WASHINGTON – As the economy colors and polarizes voters’ attitudes, the Election Day outcome for President Barack Obama and Republican challenger Mitt Romney may be decided on the margins by narrower issues that energize small but crucial slivers of the population.

For three months, the economy by most measures has faltered. Yet the White House contest has remained locked in place, with the incumbent holding on to a slight national lead or in a virtual tie with his rival. Analysts from both parties have no doubt that absent a defining, unpredictable moment, the race will remain neck and neck until November.

That, several strategists say, means secondary issues such as health care, immigration, education, even little mentioned social issues such as abortion, guns or gay rights could make a difference when targeted to the right audiences. Under those conditions, the advantage, these strategists say, rests with Obama.

“Part of the power of the presidency, part of the power of incumbency, is having the ability with an executive order to make rules, make effective law that is deeply satisfying to a large group of supporters,” said Steve Schmidt, Republican John McCain’s presidential campaign manager in 2008 and top aide in President George W. Bush’s re-election operation. “Being able to deliver if you’re an incumbent president for really important parts of the Democratic party coalition, that’s an enormously important thing.”

Obama already has moved to shore up his support with certain voting blocs, with directives on birth control and immigration.

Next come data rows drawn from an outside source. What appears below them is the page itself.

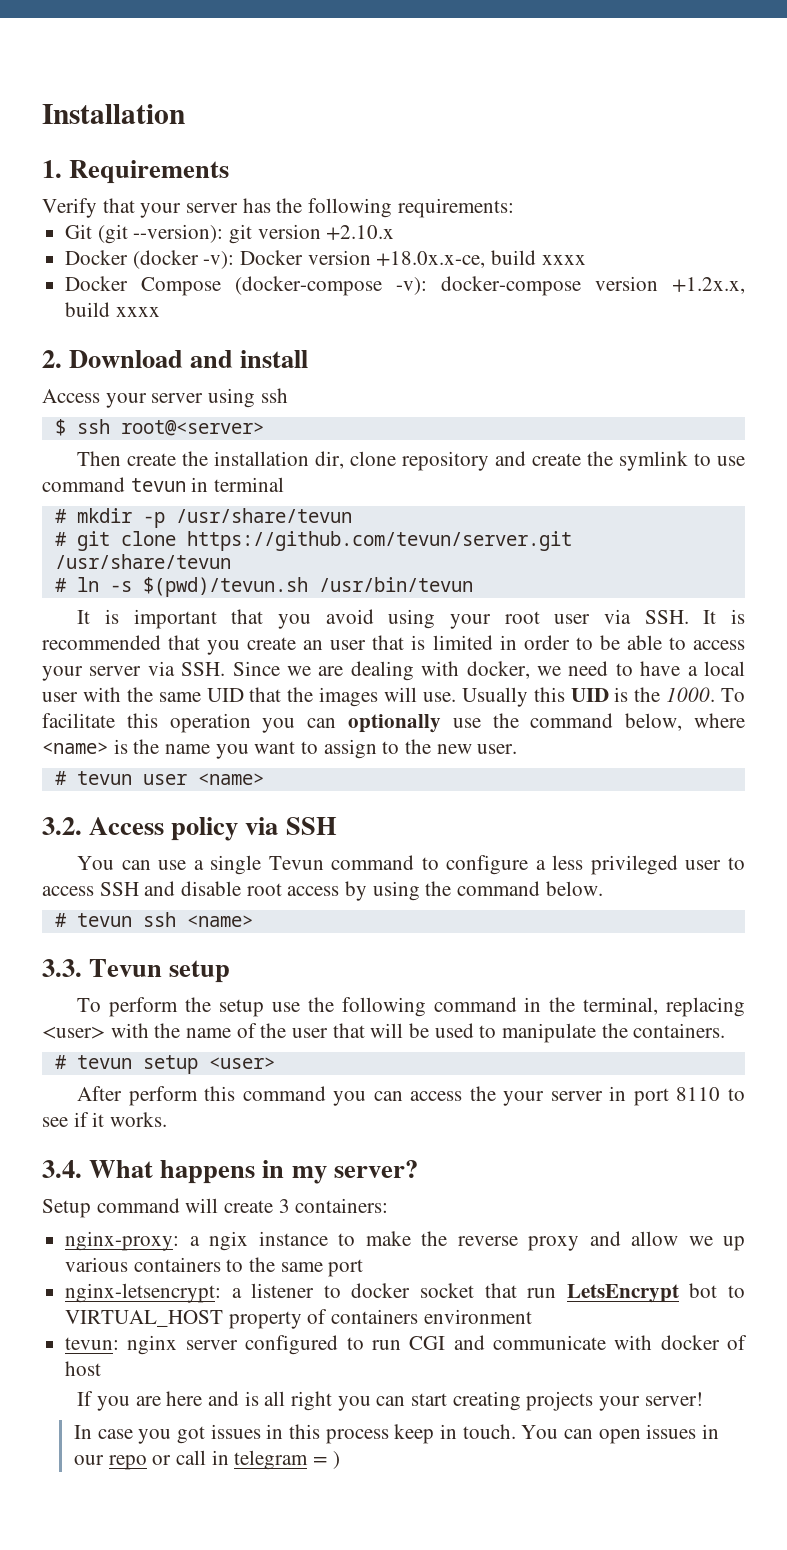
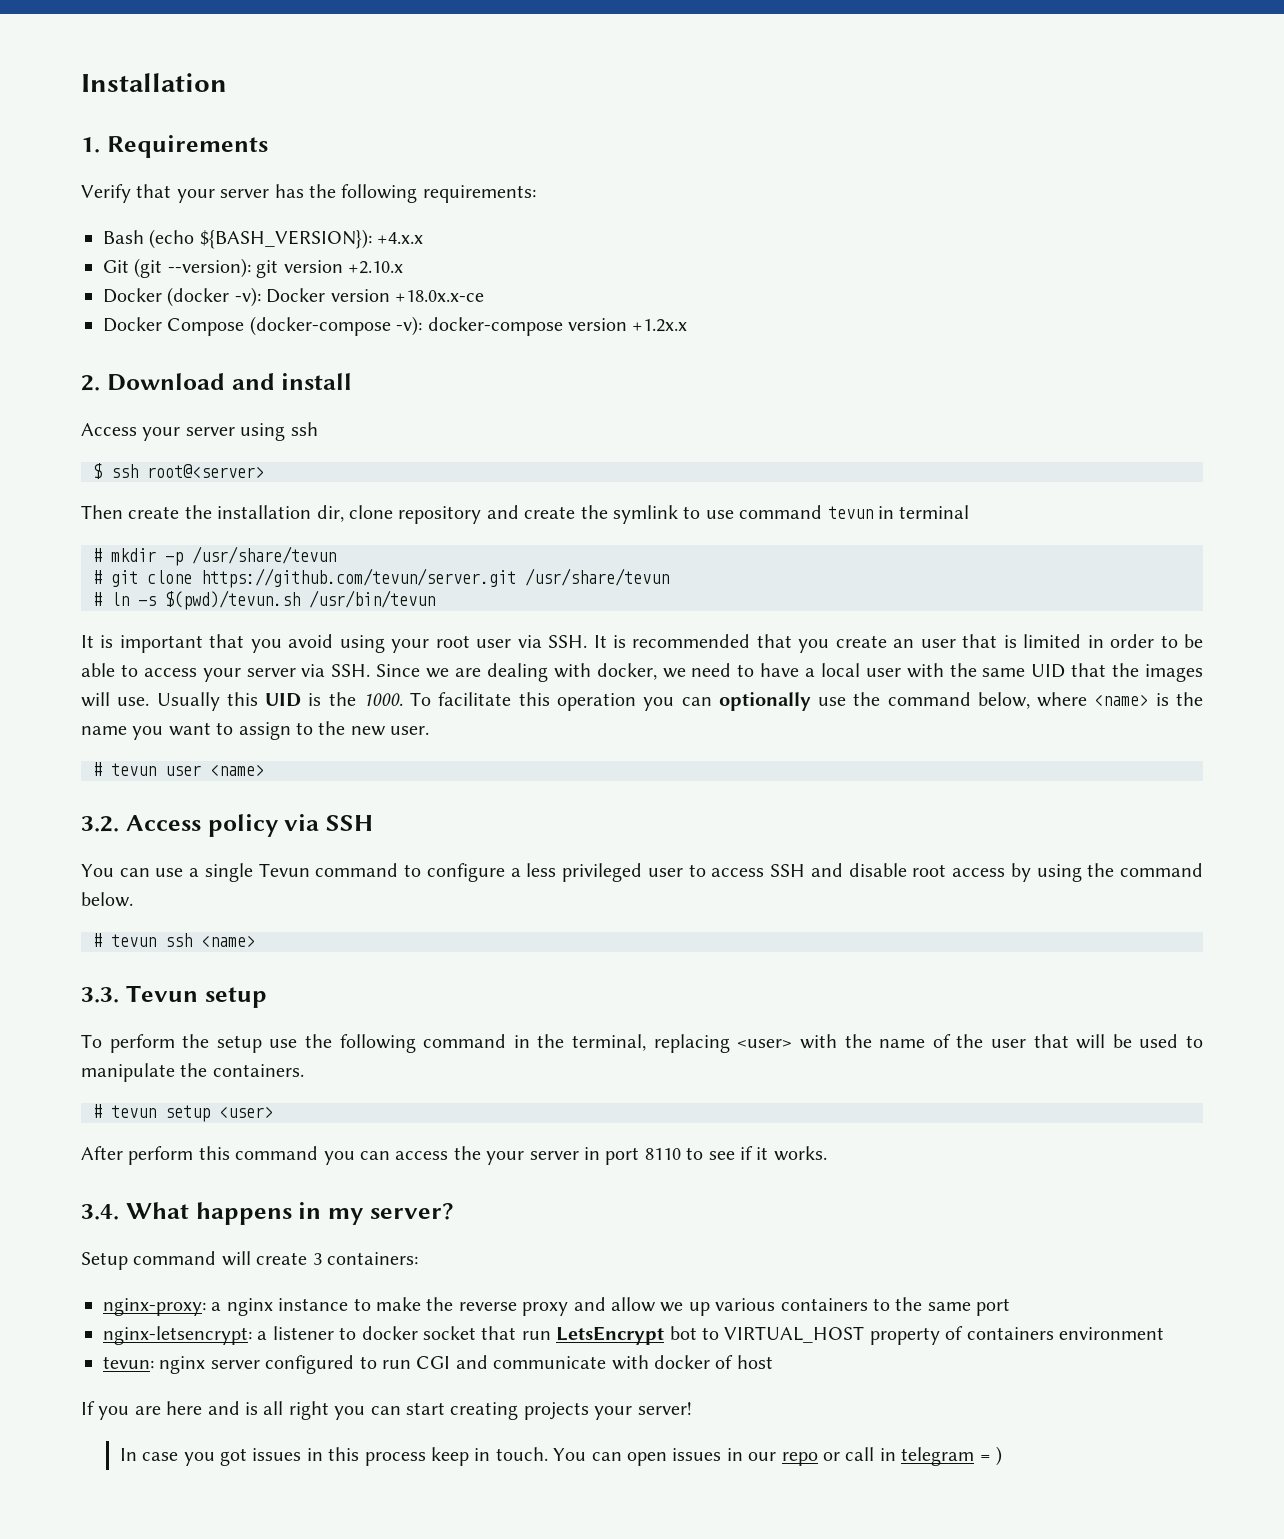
+ Bash (echo ${BASH_VERSION}): +4.x.x
- Docker (docker -v): Docker version +18.0x.x-ce, build xxxx
+ Docker (docker -v): Docker version +18.0x.x-ce
- Docker Compose (docker-compose -v): docker-compose version +1.2x.x, build xxxx
+ Docker Compose (docker-compose -v): docker-compose version +1.2x.x
- nginx-proxy: a ngix instance to make the reverse proxy and allow we up various containers to the same port
+ nginx-proxy: a nginx instance to make the reverse proxy and allow we up various containers to the same port

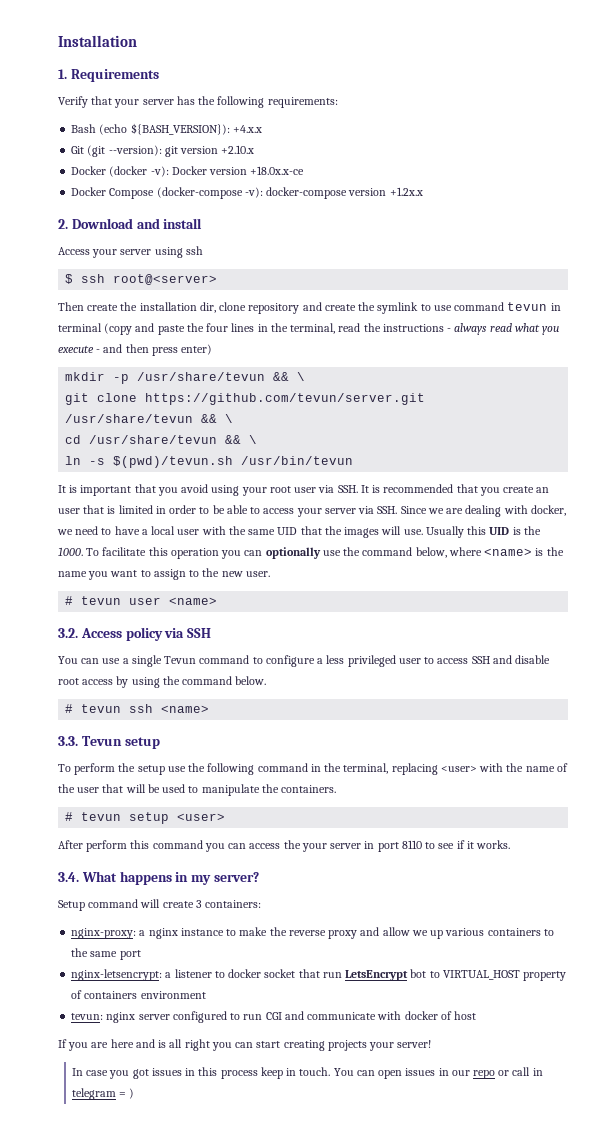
- Then create the installation dir, clone repository and create the symlink to use command tevun in terminal
- # mkdir -p /usr/share/tevun
- # git clone https://github.com/tevun/server.git /usr/share/tevun
- # ln -s $(pwd)/tevun.sh /usr/bin/tevun
+ Then create the installation dir, clone repository and create the symlink to use command tevun in terminal (copy and paste the four lines in the terminal, read the instructions - always read what you execute - and then press enter)
+ mkdir -p /usr/share/tevun && \
+ git clone https://github.com/tevun/server.git /usr/share/tevun && \
+ cd /usr/share/tevun && \
+ ln -s $(pwd)/tevun.sh /usr/bin/tevun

He’s given his backing to gay marriage and brawled with congressional Republicans on behalf of lower student loan rates. Each issue won praise from disparate groups of voters, many of whom had voiced frustration with the president or whose enthusiasm for Obama had been waning.

“In every single state there will be micro-targeted advertisement, direct mail, or online campaign to get voters out there to kind of hit them on those personal issues that are important to them,” said Rodell Mollineau, president of a pro-Obama political organization, American Bridge. “Whether you’re pro-choice or anti-choice, pro-immigration or anti-immigration, you will be touched one way or the other.”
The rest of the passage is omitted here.